Converting ByteArray to string and back produces different string

Question

I have to store huge list of booleans and I chose to store them as byte array as string. But I can't understand, why converting to string and back produces different string values:

Support methods:

  fun ByteArray.string(): String {

    var str = ""

    this.reversed().forEach {
      str += intToString(it, 4)
    }

    return str
  }

  fun intToString(number: Byte, groupSize: Int): String {
    val result = StringBuilder()

    for (i in 7 downTo 0) {
      val mask = 1 shl i
      result.append(if (number.toInt() and mask != 0) "1" else "0")

      if (i % groupSize == 0)
        result.append(" ")
    }
    result.replace(result.length - 1, result.length, "")

    return result.toString()
  }

First example:

Given selected indices [0, 14] my code converts to: as bytes: [1, 64]. .string() produces:

0100 0000 0000 0001

Convert it to string and back:

array.toString(Charsets.UTF_8).toByteArray(Charsets.UTF_8)
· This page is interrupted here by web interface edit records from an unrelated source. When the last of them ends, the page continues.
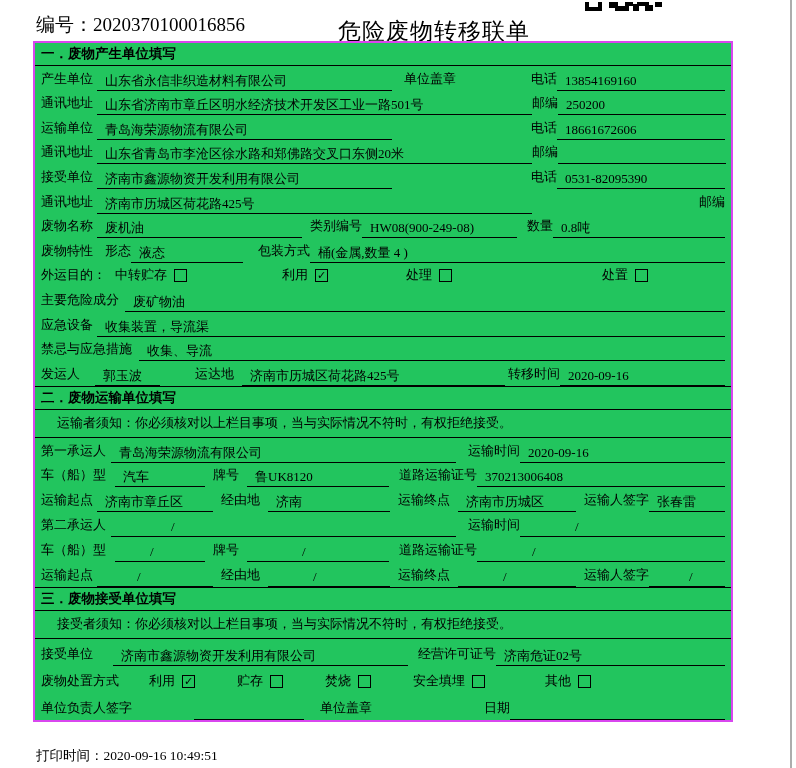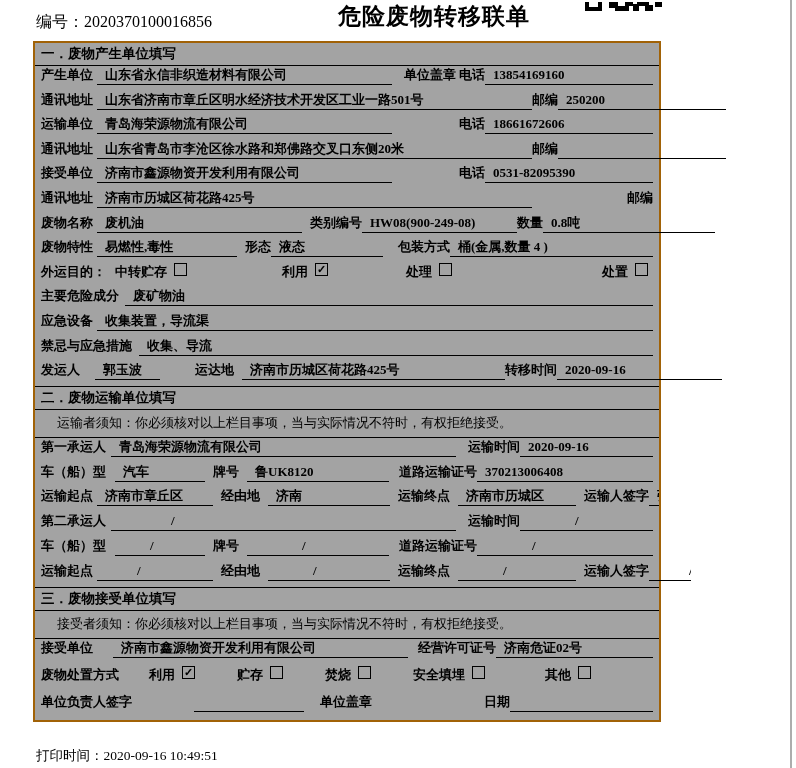--- a/index.html
+++ b/index.html
@@ -1,39 +1,39 @@
 <!DOCTYPE html>
 <html><head>
 <meta charset="utf-8">
 <style>
   html,body{margin:0;padding:0;}
   body{
     width:796px;height:768px;background:#ffffff;position:relative;overflow:hidden;
     font-family:"Liberation Serif","DejaVu Serif",serif;
     color:#000;font-size:13px;
   }
-  .doc-number{position:absolute;left:36px;top:12px;font-size:16px;white-space:nowrap;}
-  .title{position:absolute;left:338px;top:1px;font-size:23px;font-weight:bold;letter-spacing:1px;white-space:nowrap;}
+  .doc-number{position:absolute;left:36px;top:12px;font-size:19px;white-space:nowrap;}
+  .title{position:absolute;left:338px;top:16px;font-size:23px;font-weight:normal;letter-spacing:1px;white-space:nowrap;}
   .qr-frag{position:absolute;left:585px;top:0;}
   .page-edge{position:absolute;left:790px;top:0;width:2px;height:768px;background:#adadad;}
 
   .form-table{
-    position:absolute;left:33px;top:41px;width:628px;box-sizing:border-box;
-    border:2px solid #a16207;background:#a3a3a3;
+    position:absolute;left:33px;top:41px;width:700px;box-sizing:border-box;
+    border:2px solid #d946ef;background:#22c55e;
   }
   .sec-head{
     font-weight:bold;font-size:13.5px;line-height:22px;height:22px;
     padding:0 6px;border-bottom:1px solid #000;white-space:nowrap;
   }
   .bt{border-top:1px solid #000;}
   .note{
     height:27px;line-height:26px;padding:0 22px;border-bottom:1px solid #000;
     font-size:13px;white-space:nowrap;
   }
-  .row{display:flex;align-items:flex-start;padding:0 6px;font-weight:bold;}
+  .row{display:flex;align-items:flex-end;padding:0 6px;}
   .s1 .row{height:24.6px;}
   .s2 .row{height:24.8px;}
   .s3 .row{height:27px;}
   .lb{white-space:nowrap;padding-bottom:3px;flex-shrink:0;}
   .u{
     border-bottom:1px solid #000;white-space:nowrap;overflow:hidden;
     padding:0 2px 9px 8px;height:19px;line-height:17px;box-sizing:border-box;flex-shrink:0;
   }
   .grow{flex:1 1 auto;}
   .mla{margin-left:auto;}
@@ -117,21 +117,20 @@
       <span class="lb w56">废物名称</span>
       <span class="u" style="width:205px">废机油</span>
       <span class="lb" style="margin-left:8px">类别编号</span>
       <span class="u" style="width:155px">HW08(900-249-08)</span>
       <span class="lb mla">数量</span>
       <span class="u" style="width:172px">0.8吨</span>
     </div>
 
     <div class="row">
       <span class="lb w56">废物特性</span>
-      <span class="u" style="width:140px">易燃性,毒性</span>
       <span class="lb" style="margin-left:8px">形态</span>
       <span class="u" style="width:112px">液态</span>
       <span class="lb" style="margin-left:15px">包装方式</span>
       <span class="u grow">桶(金属,数量 4 )</span>
     </div>
 
     <div class="row">
       <span class="lb w74">外运目的：</span>
       <span class="lb">中转贮存</span>
       <span class="cb"></span>

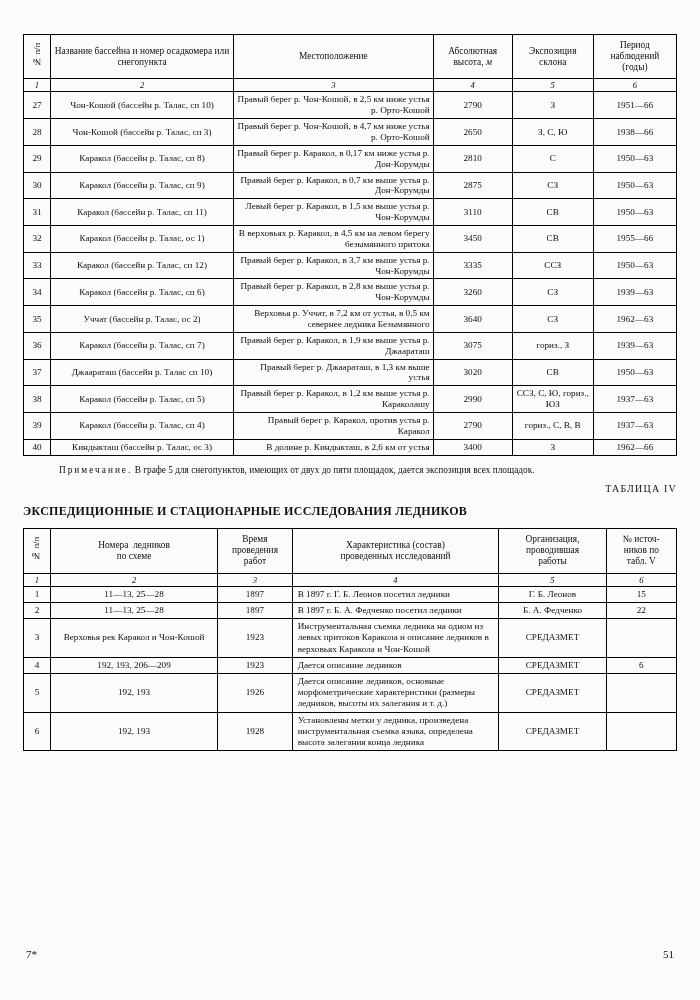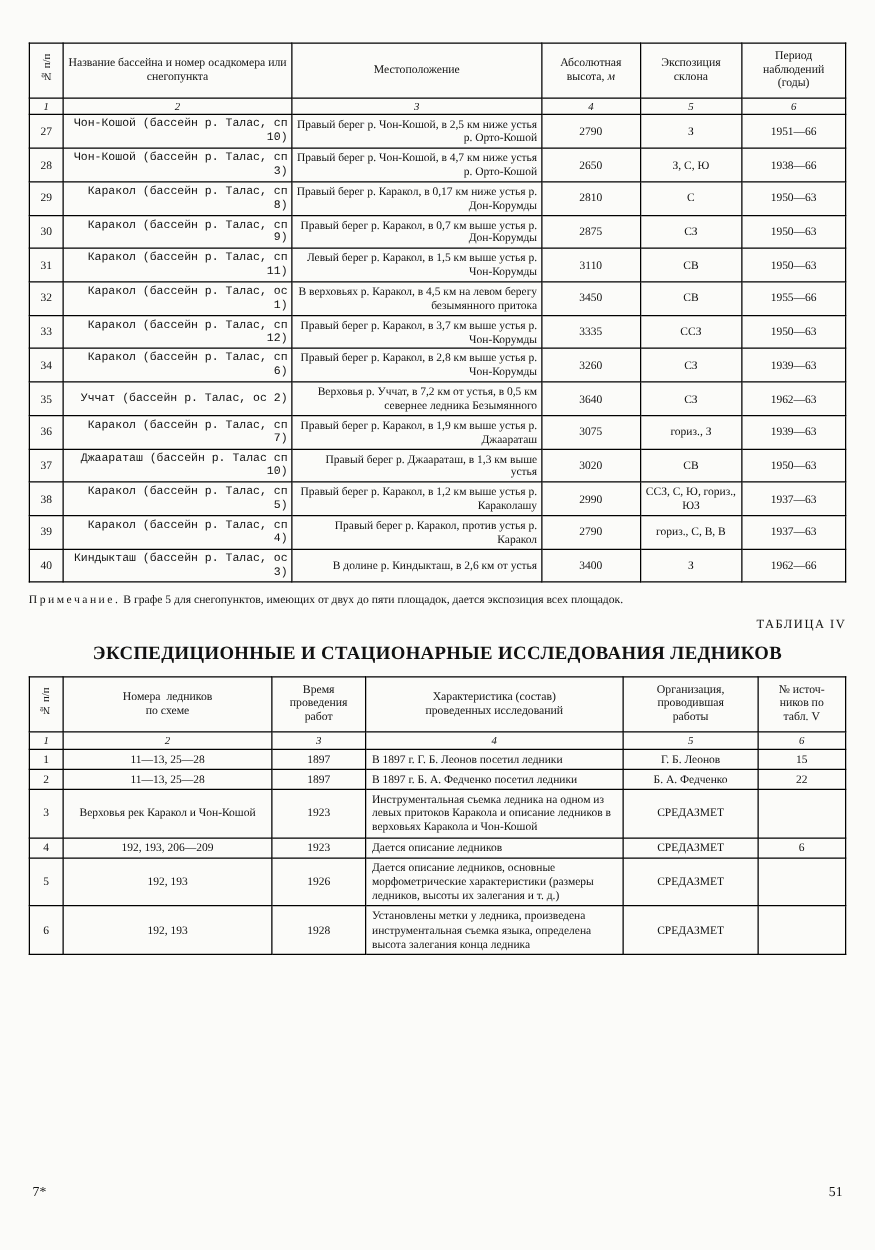--- a/index.html
+++ b/index.html
@@ -55,42 +55,41 @@
     writing-mode: vertical-rl;
     transform: rotate(180deg);
     white-space: nowrap;
     font-size: 8.6px;
     line-height: 1.05;
     display: inline-block;
   }
   .c { text-align: center; }
   .i { font-style: italic; }
   .tbl1 { margin-top: 34px; }
-  .name-cell { font-size: 9.2px; text-align: right; line-height: 1.2; font-family: Liberation Mono, monospace; }
+  .name-cell { font-size: 9.2px; text-align: center; line-height: 1.2; }
   .loc-cell { font-size: 9.2px; line-height: 1.2; text-align: right; padding-left: 5px; padding-right: 5px; font-family: Liberation Serif, serif;}
   .note {
     width: 654px;
     margin: 9px auto 0 auto;
     font-size: 9.3px;
     text-align: justify;
     line-height: 1.25;
   }
-  .note .sp { letter-spacing: 2px; }
+  .note .sp { letter-spacing: 2px; margin-left: 36px; }
   .tablabel {
     width: 654px;
     margin: 7px auto 0 auto;
     text-align: right;
     font-size: 10px;
     letter-spacing: 1.2px;
   }
   .title2 {
     width: 654px;
     margin: 10px auto 0 auto;
-    text-align: center;
-    font-size: 15px;
+    font-size: 12px;
     font-weight: bold;
     letter-spacing: 0.3px;
   }
   .tbl2 { margin-top: 9px; }
   .tbl2 td { font-size: 9.2px; }
   .footer {
     position: absolute;
     left: 0; bottom: 52px;
     width: 700px;
   }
Result: [1, 64], .string() produces:

0100 0000 0000 0001

Second example:

Given selected indices [0, 15] my code converts to: as bytes: [1,-128]. .string() produces:

1000 0000 0000 0001

Which seems pretty legal. Now convert it to the string and back

It produces an array of 4 bytes: [1, -17, -65, -67], .string() produces:

1011 1101 1011 1111 1110 1111 0000 0001

Which doesn't look like [0, 15] indices or [1,-128] for me :)

How can this happen? I suspect this last "1" in "1000 0000 0000 0001", probably it may cause this issue, but still, I don't know the answer.

Thanks.

P.S. Added java tag to the question, because I think the answer is the same for both kotlin and java.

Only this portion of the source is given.